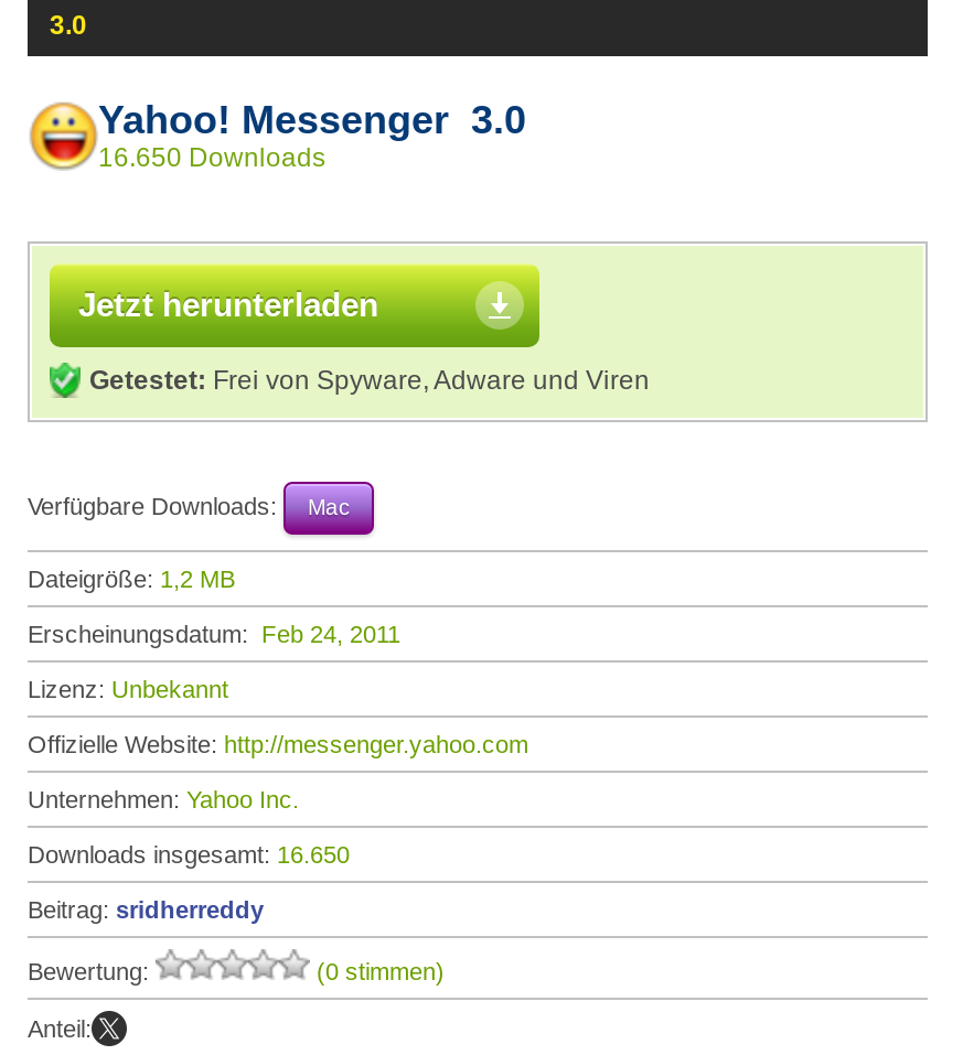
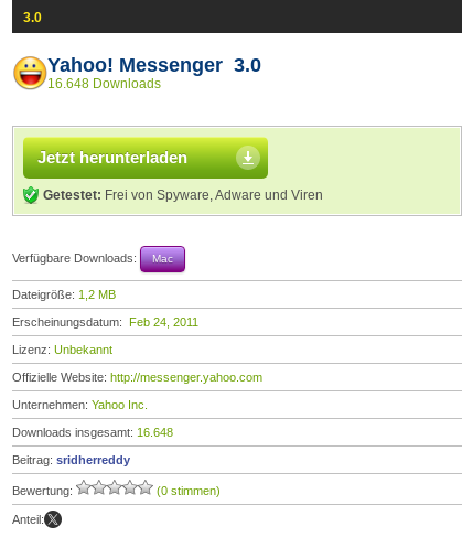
[98,142,325,173] 16.650 Downloads -> [47,76,161,92] 16.648 Downloads
[28,841,350,868] Downloads insgesamt: 16.650 -> [12,426,173,439] Downloads insgesamt: 16.648

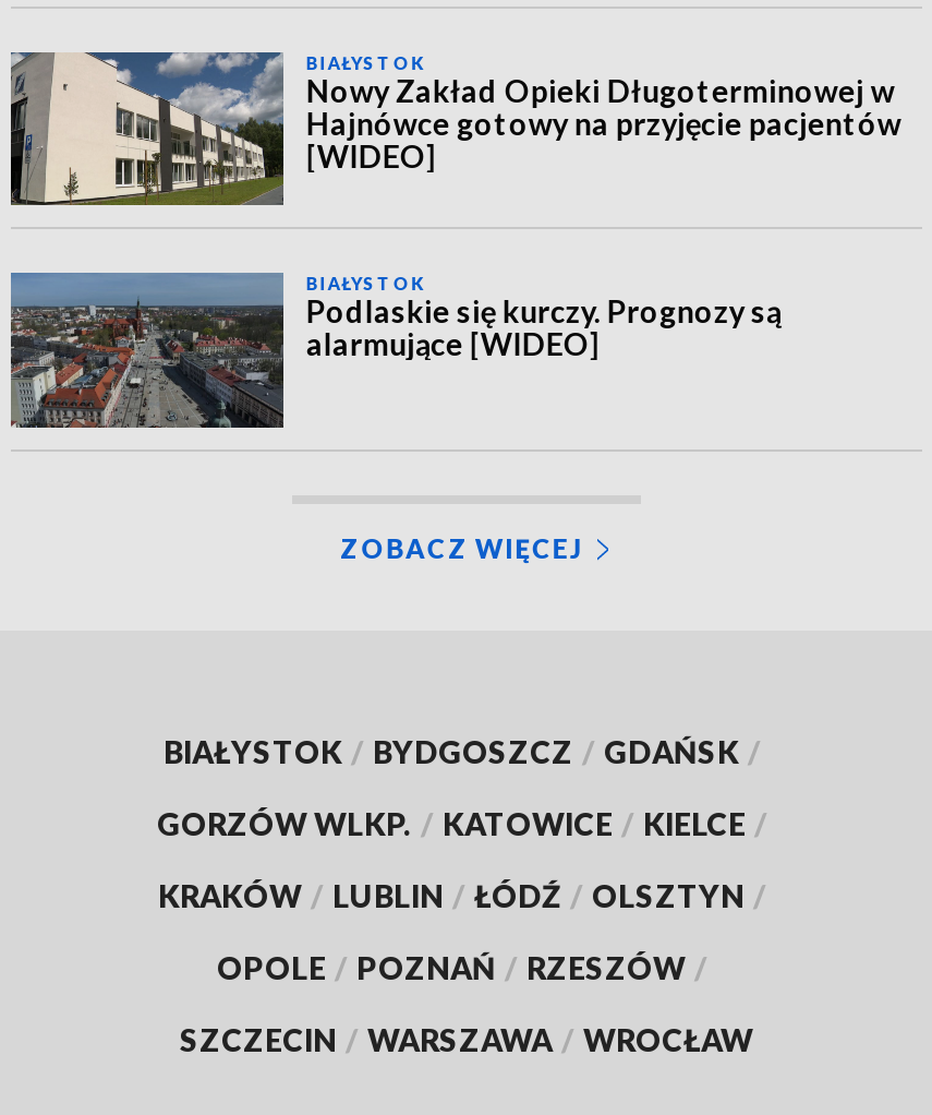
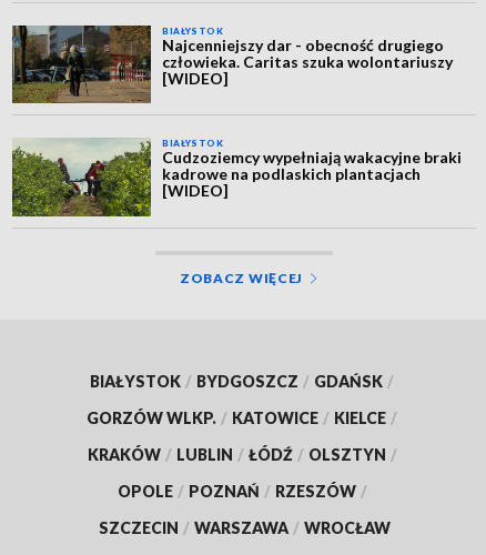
[9,50,901,205] [image] | Nowy Zakład Opieki Długoterminowej w | Hajnówce gotowy na przyjęcie pacjentów -> [11,24,453,103] [image] | Najcenniejszy dar - obecność drugiego | człowieka. Caritas szuka wolontariuszy
[9,271,781,430] [image] | Podlaskie się kurczy. Prognozy są | alarmujące [WIDEO] -> [11,138,462,218] [image] | Cudzoziemcy wypełniają wakacyjne braki | kadrowe na podlaskich plantacjach | [WIDEO]

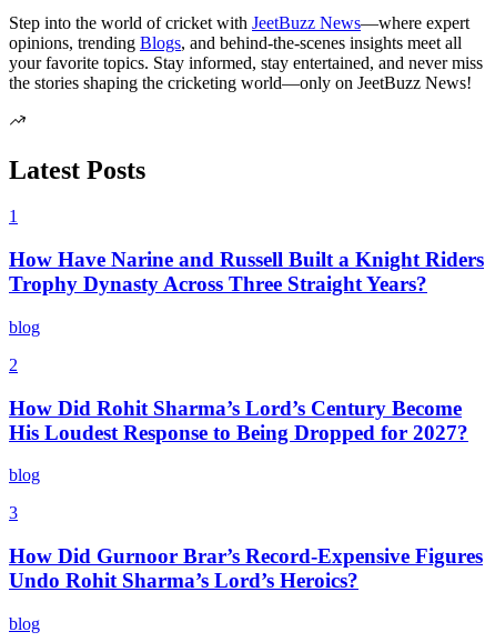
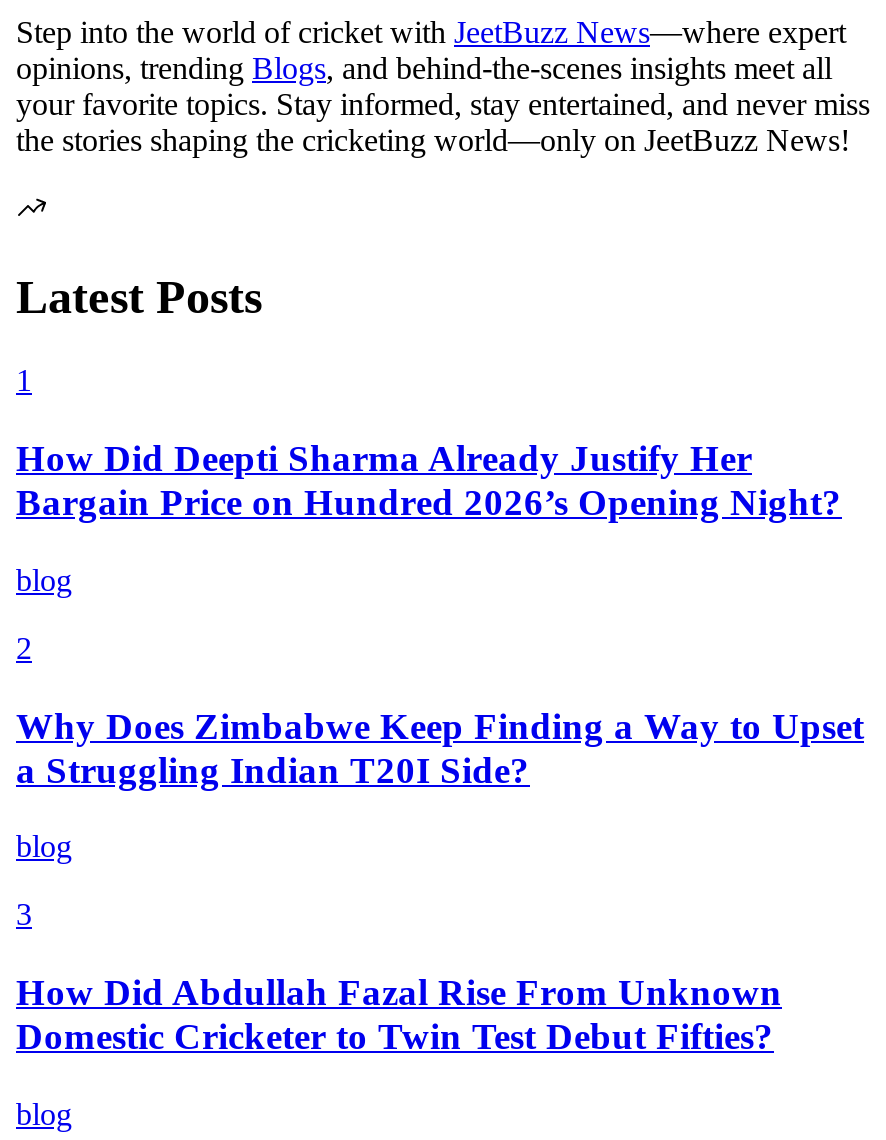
[9,248,484,296] How Have Narine and Russell Built a Knight Riders | Trophy Dynasty Across Three Straight Years? -> [16,437,842,523] How Did Deepti Sharma Already Justify Her | Bargain Price on Hundred 2026’s Opening Night?
[9,396,468,444] How Did Rohit Sharma’s Lord’s Century Become | His Loudest Response to Being Dropped for 2027? -> [16,704,864,790] Why Does Zimbabwe Keep Finding a Way to Upset | a Struggling Indian T20I Side?
[9,544,483,592] How Did Gurnoor Brar’s Record-Expensive Figures | Undo Rohit Sharma’s Lord’s Heroics? -> [16,971,782,1057] How Did Abdullah Fazal Rise From Unknown | Domestic Cricketer to Twin Test Debut Fifties?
########
The whole listing, pictures excluded, should be output exactly.

[98,142,325,173] 16.650 Downloads -> [47,76,161,92] 16.648 Downloads
[28,841,350,868] Downloads insgesamt: 16.650 -> [12,426,173,439] Downloads insgesamt: 16.648

[9,50,901,205] [image] | Nowy Zakład Opieki Długoterminowej w | Hajnówce gotowy na przyjęcie pacjentów -> [11,24,453,103] [image] | Najcenniejszy dar - obecność drugiego | człowieka. Caritas szuka wolontariuszy
[9,271,781,430] [image] | Podlaskie się kurczy. Prognozy są | alarmujące [WIDEO] -> [11,138,462,218] [image] | Cudzoziemcy wypełniają wakacyjne braki | kadrowe na podlaskich plantacjach | [WIDEO]

[9,248,484,296] How Have Narine and Russell Built a Knight Riders | Trophy Dynasty Across Three Straight Years? -> [16,437,842,523] How Did Deepti Sharma Already Justify Her | Bargain Price on Hundred 2026’s Opening Night?
[9,396,468,444] How Did Rohit Sharma’s Lord’s Century Become | His Loudest Response to Being Dropped for 2027? -> [16,704,864,790] Why Does Zimbabwe Keep Finding a Way to Upset | a Struggling Indian T20I Side?
[9,544,483,592] How Did Gurnoor Brar’s Record-Expensive Figures | Undo Rohit Sharma’s Lord’s Heroics? -> [16,971,782,1057] How Did Abdullah Fazal Rise From Unknown | Domestic Cricketer to Twin Test Debut Fifties?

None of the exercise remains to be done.